After a few days of missing the booking, I decided to automate the process with the help of some tools, I was not sure about how to start, so I research and gladly met web scrapping(don't get me wrong, I had heard about it, but there is a slightly difference between hearing and researching with a purpose, at least form my end 🤷).
So, what's the web scraping?, there are plenty of definitions out there on the Internet, the one that is more accurate for this post purposes is:
Web scraping is the process of using bots to extract content and data from a website.
- Source: What is web scraping?
This is exactly what this post is about, create a sort of robot that will fill in information on my behalf in a site and later it will extract a result for me, and put it on my inbox.
Project dependencies
The tools used for accomplishing this enterprise are:
Main Dependencies
Dev Dependencies
package.json
"dependencies": {
"express": "^4.17.1",
"nodemailer": "^6.6.2",
"puppeteer": "^10.1.0"
},
"devDependencies": {
"eslint-config-prettier": "^8.3.0",
"eslint-plugin-prettier": "^3.4.0",
"nodemon": "^2.0.9",
"prettier": "^2.3.2"
}
Prettier
and Nodemon
come handy for having a nice experience, not mandatory though, fell free to use any other tool.
NodeJS folders structure
For this project, the structure is simple and set as follows:
scraper-template/
├── index.js
├── package.json
└── routes/
├── booking.js
└── screenshots/
├── home-page.png
└── services/
├── bookingHandler.js
├── emailSender.js
There is one route for express to serve, two services for booking and emailing the results and a folder for screenshots, which only steps in development environment.

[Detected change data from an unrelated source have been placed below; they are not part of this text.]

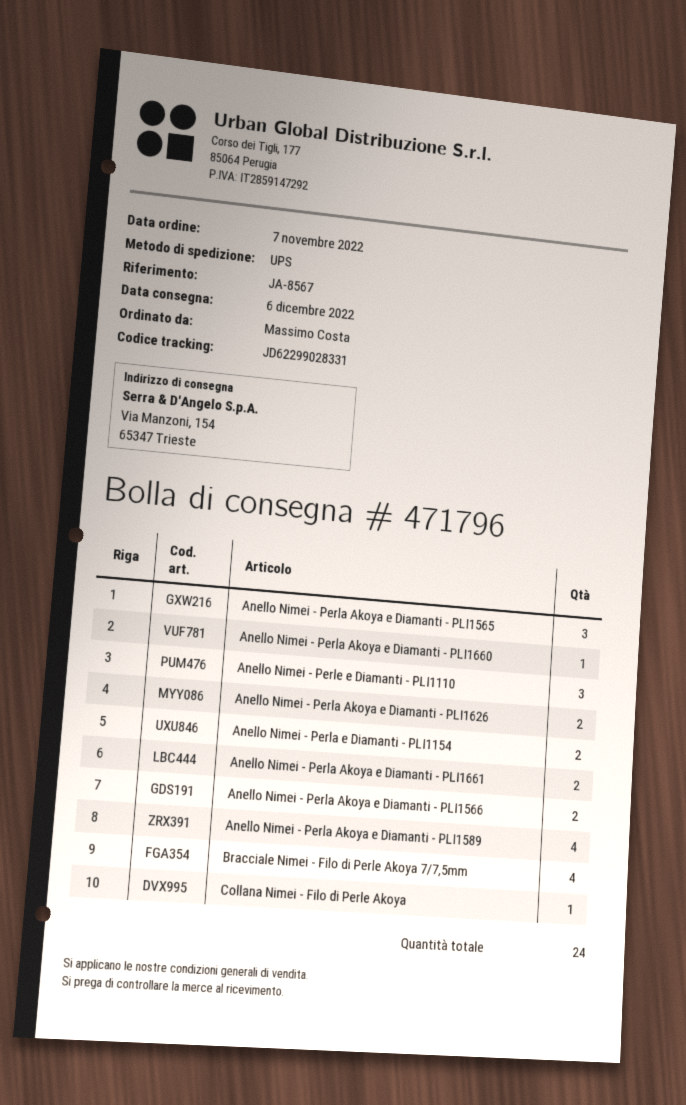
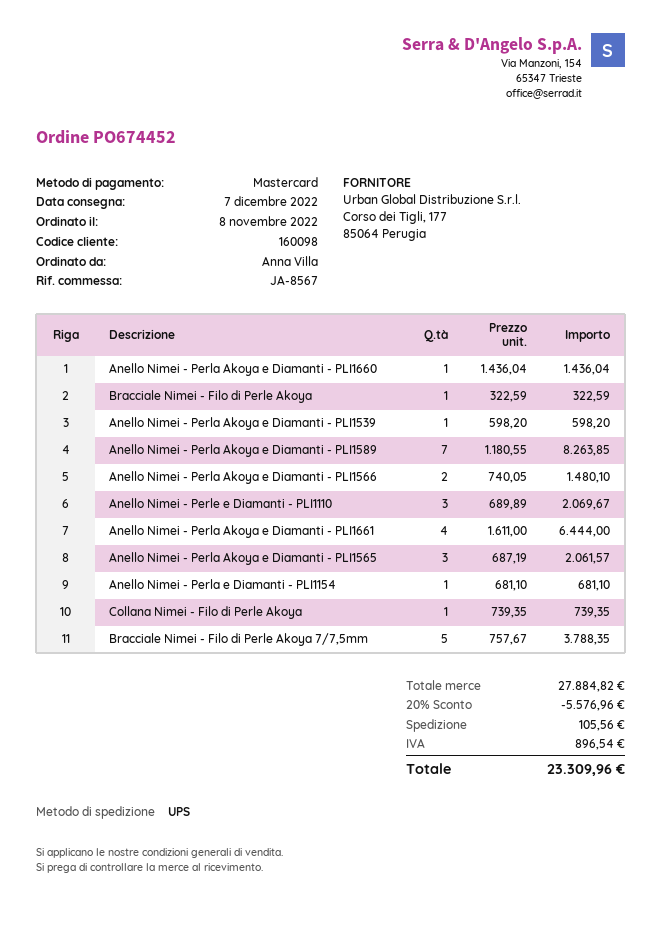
order date: 2022-11-07 -> 2022-11-08
delivery date: 2022-12-06 -> 2022-12-07
ordered by: Massimo Costa -> Anna Villa
Anello Nimei - Perla Akoya e Diamanti - PLI1626: 2 -> none
Anello Nimei - Perla e Diamanti - PLI1154: 2 -> 1
Anello Nimei - Perla Akoya e Diamanti - PLI1661: 2 -> 4
Anello Nimei - Perla Akoya e Diamanti - PLI1589: 4 -> 7
Bracciale Nimei - Filo di Perle Akoya 7/7,5mm: 4 -> 5
Bracciale Nimei - Filo di Perle Akoya: none -> 1
Anello Nimei - Perla Akoya e Diamanti - PLI1539: none -> 1

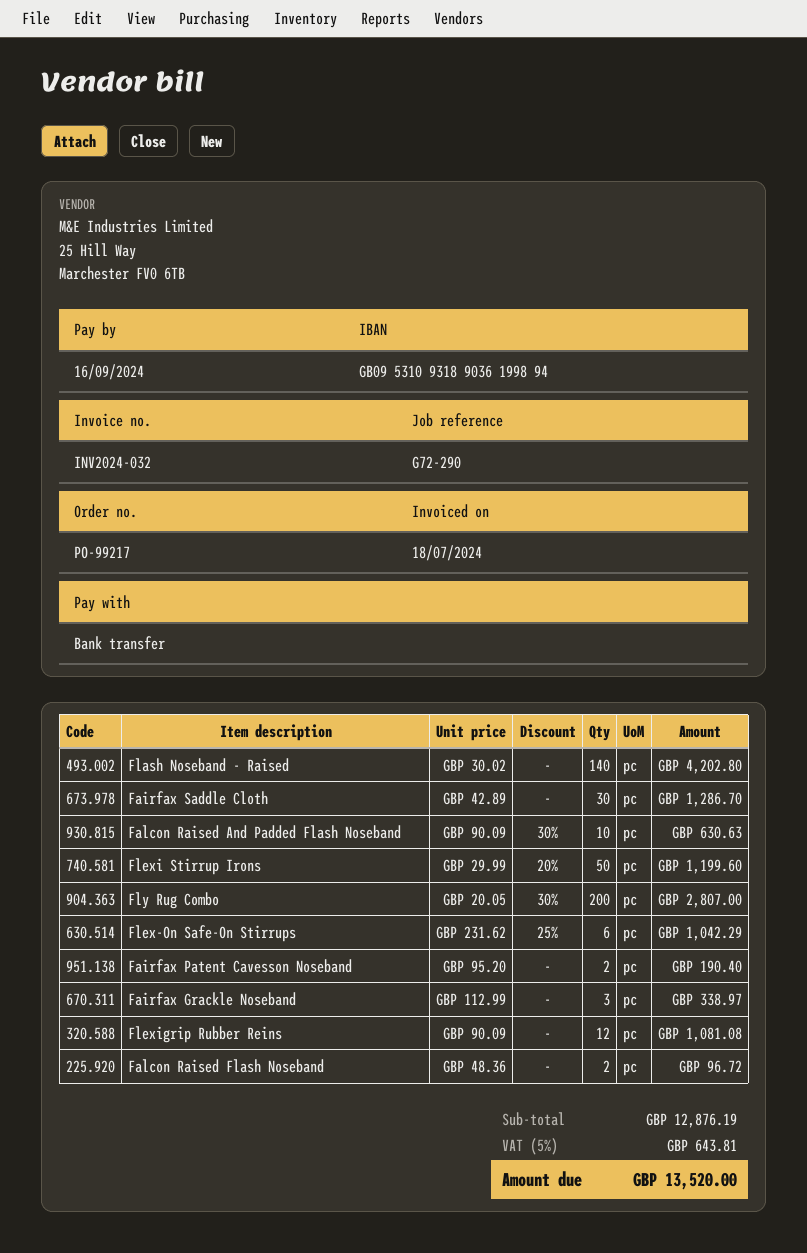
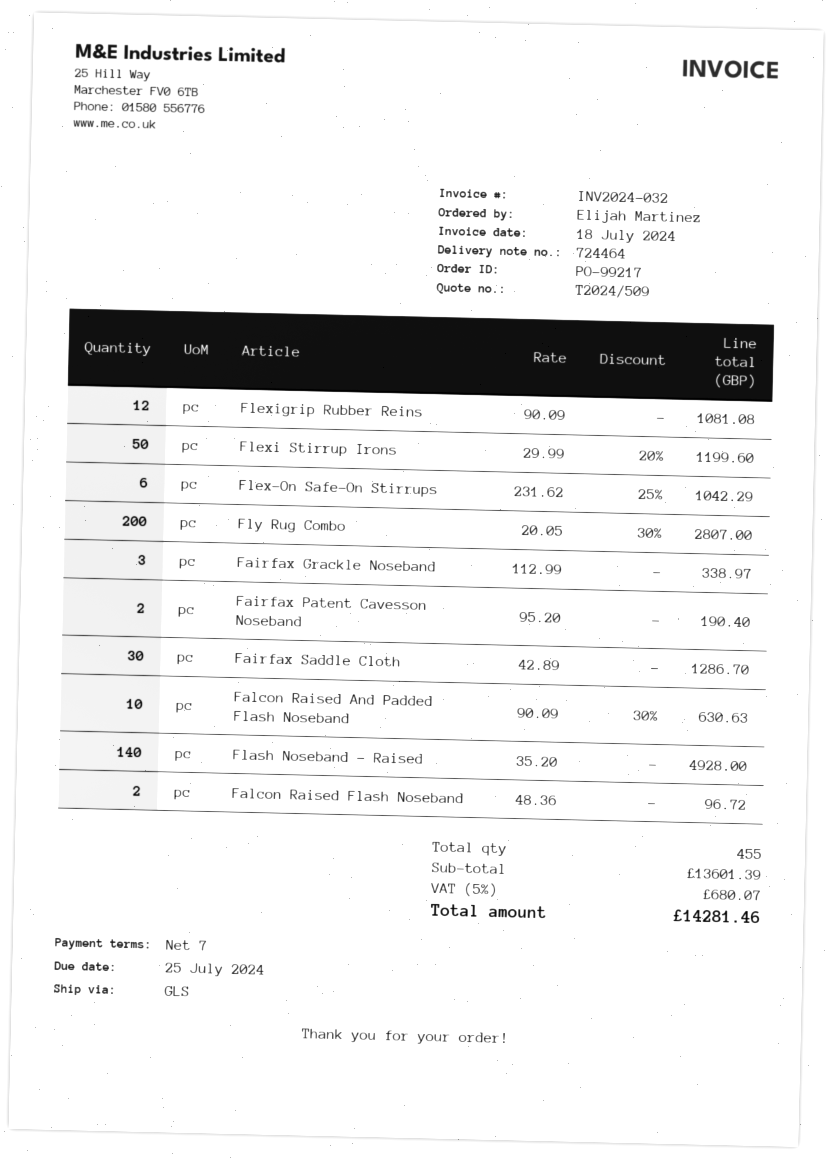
due date: 2024-09-16 -> 2024-07-25
Flash Noseband - Raised: 140 x 30.02 = 4202.80 -> 140 x 35.20 = 4928.00
subtotal: 12876.19 -> 13601.39
tax: 5% = 643.81 -> 5% = 680.07
total: 13520.00 -> 14281.46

Express, Routing and Services
The index.js
is a simple file with a 20 lines extension:
const express = require('express');
const app = express();
const port = process.env.PORT || 3000;
const booking = require('./routes/booking');
app.get('/', (req, res) => {
res.json({ message: 'ok' });
});
app.use('/booking', booking);
/* Error handler middleware */
app.use((err, req, res, next) => {
const statusCode = err.statusCode || 500;
console.error(err.message, err.stack);
res.status(statusCode).json({ message: err.message });
return;
});
app.listen(port, '0.0.0.0', () => {
console.log(`Scrapper app listening at http://localhost:${port}`);
});
The routes/booking.js
includes the expressjs
, services
and config
references, let's decompose it!:
express.js
The references to the packages used:
const express = require('express');
const router = express.Router();
...
...
services.js
The references to the defined services for handling the bookings and sending emails, a preview can be found below on Services Visualization
...
...
const emailSender = require('../services/emailSender');
const bookingHandler = require('../services/bookingHandler');
...
...
config.js
All the vales in here are process.env
vars, these includes keys for login(webSiteUser
, webSitePassword
), email impersonation(authUser
, appPassword
) and email receivers(emailFrom
, emailTo
):
...
...
const {
webSiteUser,
webSitePassword,
authUser,
appPassword,
emailFrom,
emailTo,
preferTime,
} = require('../config');
book-me endpoint
This route does the booking process for a user with a preferred time(if any):
router.get('/book-me', async function (req, res, next) {
try {
const bookMeResult = await bookingHandler.bookMe(
webSiteUser,
webSitePassword,
preferTime
);
res.send(`The result of the booking was::${bookMeResult}`);
} catch (err) {
console.error(`Error while booking me for next week`, err.message);
next(err);
}
});
...
...
book-me endpoint
This route gets the bookings the user has set for the upcoming week:
...
...
router.get('/my-bookings', async function (req, res, next) {
try {
const bookingResult = await bookingHandler.myBookings(
webSiteUser,
webSitePassword
);
emailSender.sendEmail(bookingResult, {
authUser,
appPassword,
emailFrom,
emailTo,
});
res.format({
html: () => res.send(bookingResult),
});
} catch (err) {
console.error(`Error while getting the booking for this week`, err.message);
next(err);
}
});
Services Visualization
Service emailSender
:
Service bookingHandler
:
Puppeteer(Booking Service)
Here is where the magic begins!, only one reference for rule the whole process:
const puppeteer = require('puppeteer');
After this import, puppeteer
is ready to roll!; there are plenty of examples on the internet, most of them apply all the concepts for web scraping in one single file, this is not the case.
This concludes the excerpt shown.